Line by line, check the data for the string "chúng" and state how many lines have it, nothing more.

*DATASET RECORDS*:
==============================

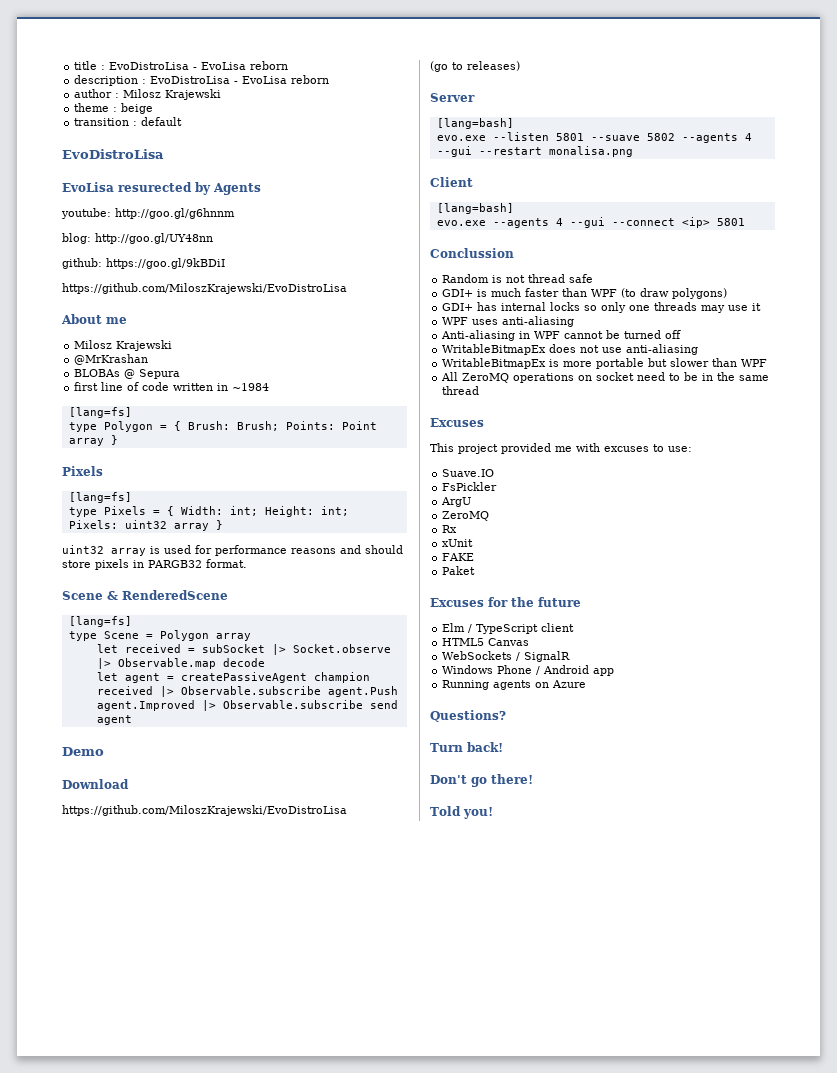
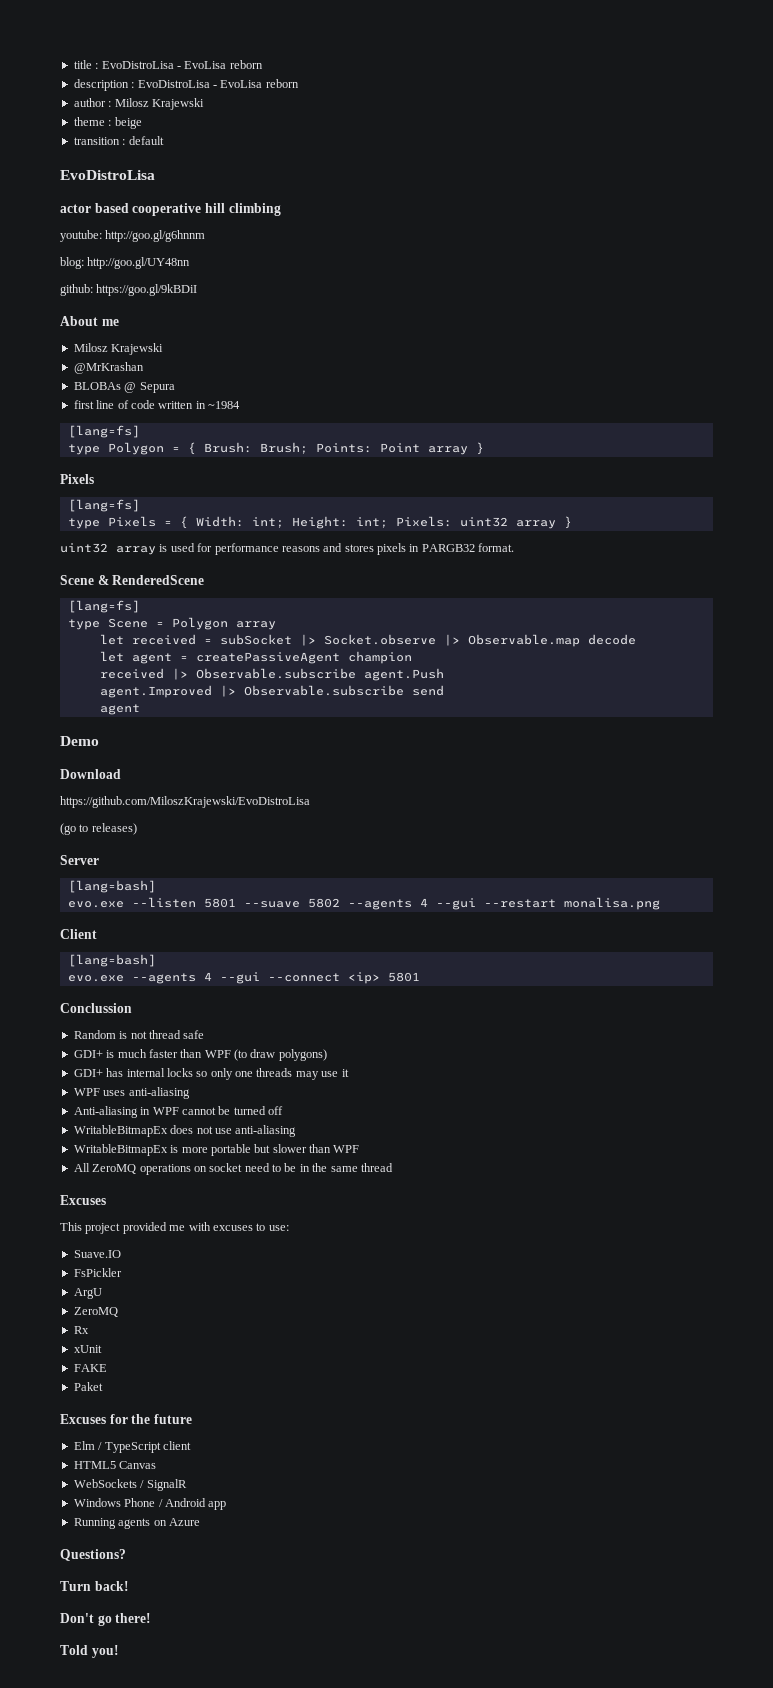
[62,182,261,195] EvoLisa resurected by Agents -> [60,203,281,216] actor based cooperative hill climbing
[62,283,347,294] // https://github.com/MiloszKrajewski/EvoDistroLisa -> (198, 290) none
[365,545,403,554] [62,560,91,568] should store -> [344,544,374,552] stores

==============================

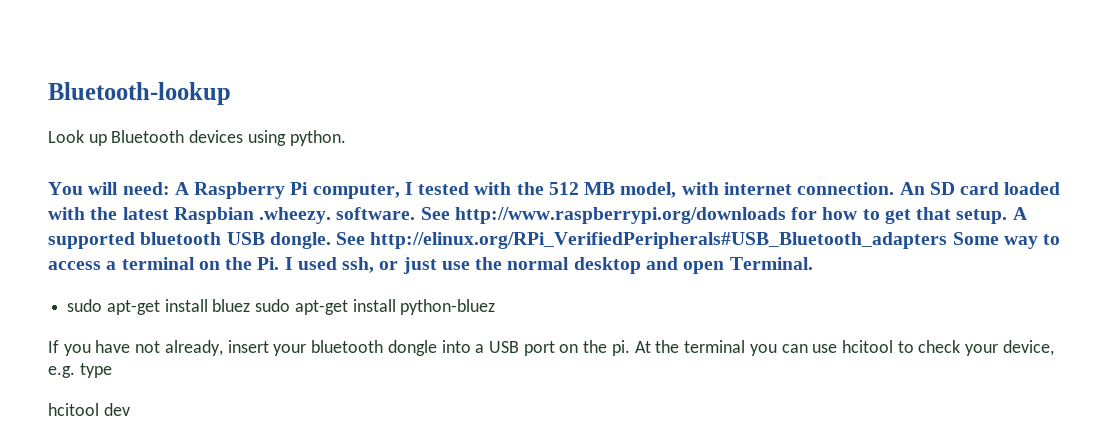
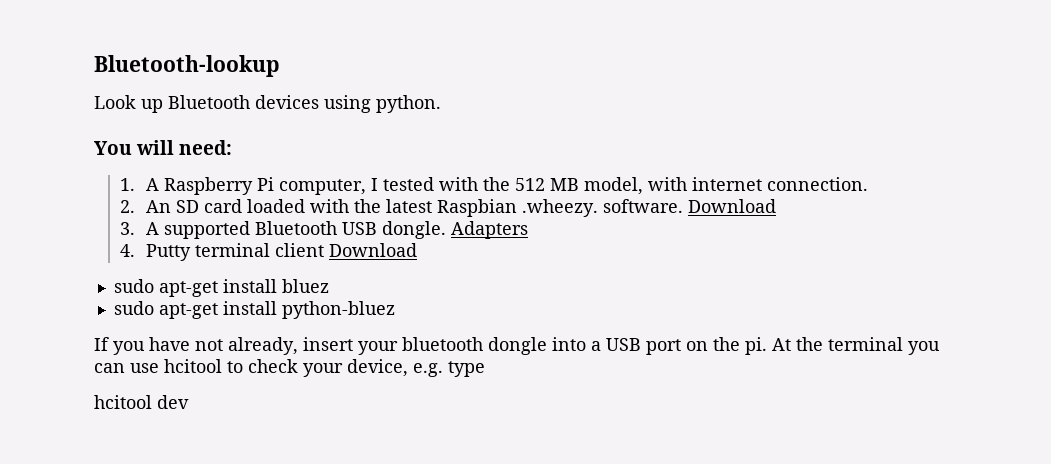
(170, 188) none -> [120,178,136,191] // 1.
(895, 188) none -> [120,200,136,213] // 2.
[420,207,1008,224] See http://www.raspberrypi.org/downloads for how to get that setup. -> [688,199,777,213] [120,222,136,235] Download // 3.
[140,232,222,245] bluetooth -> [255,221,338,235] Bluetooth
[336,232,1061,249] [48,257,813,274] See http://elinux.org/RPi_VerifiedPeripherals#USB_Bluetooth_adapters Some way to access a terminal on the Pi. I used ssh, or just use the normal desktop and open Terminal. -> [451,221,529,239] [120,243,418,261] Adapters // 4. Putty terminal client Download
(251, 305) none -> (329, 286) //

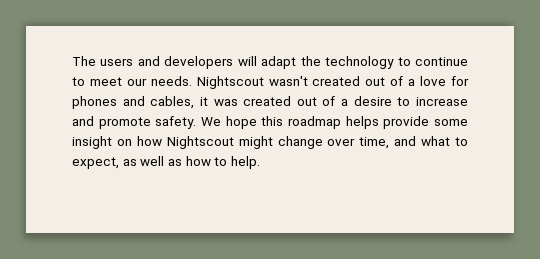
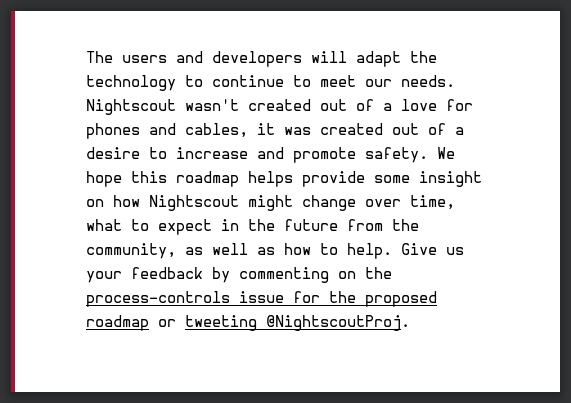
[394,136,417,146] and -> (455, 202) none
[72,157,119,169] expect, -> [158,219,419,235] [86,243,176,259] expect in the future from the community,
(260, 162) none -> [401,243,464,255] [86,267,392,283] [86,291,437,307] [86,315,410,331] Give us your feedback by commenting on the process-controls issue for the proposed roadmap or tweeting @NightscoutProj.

==============================

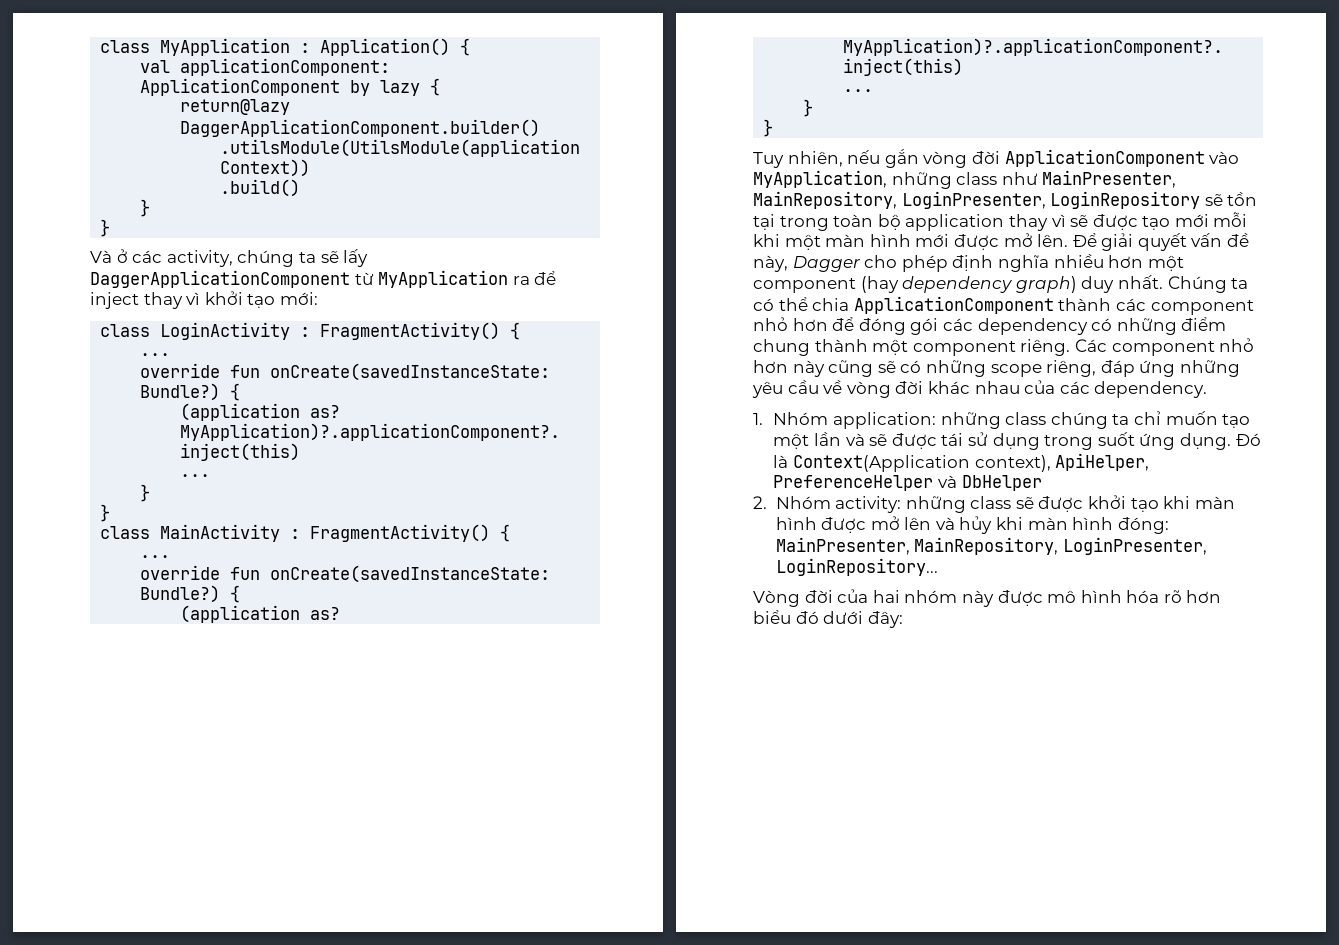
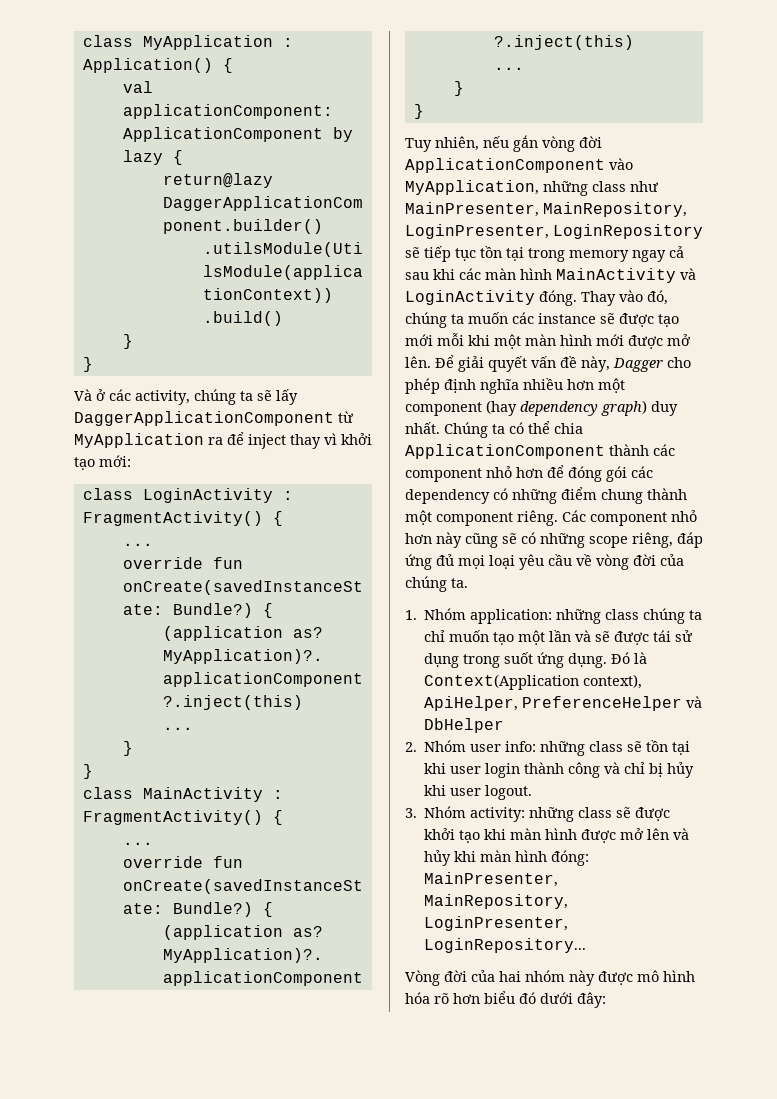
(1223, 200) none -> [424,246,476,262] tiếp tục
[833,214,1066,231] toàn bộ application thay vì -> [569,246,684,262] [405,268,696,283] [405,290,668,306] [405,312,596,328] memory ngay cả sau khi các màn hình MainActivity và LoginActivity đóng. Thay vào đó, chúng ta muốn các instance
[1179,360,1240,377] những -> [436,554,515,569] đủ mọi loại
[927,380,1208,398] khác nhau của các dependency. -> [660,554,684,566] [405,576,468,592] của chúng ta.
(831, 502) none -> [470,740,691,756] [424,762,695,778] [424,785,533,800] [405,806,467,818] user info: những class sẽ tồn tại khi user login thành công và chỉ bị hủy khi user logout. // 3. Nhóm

==============================

*OUTPUT FOR THIS TASK*: 2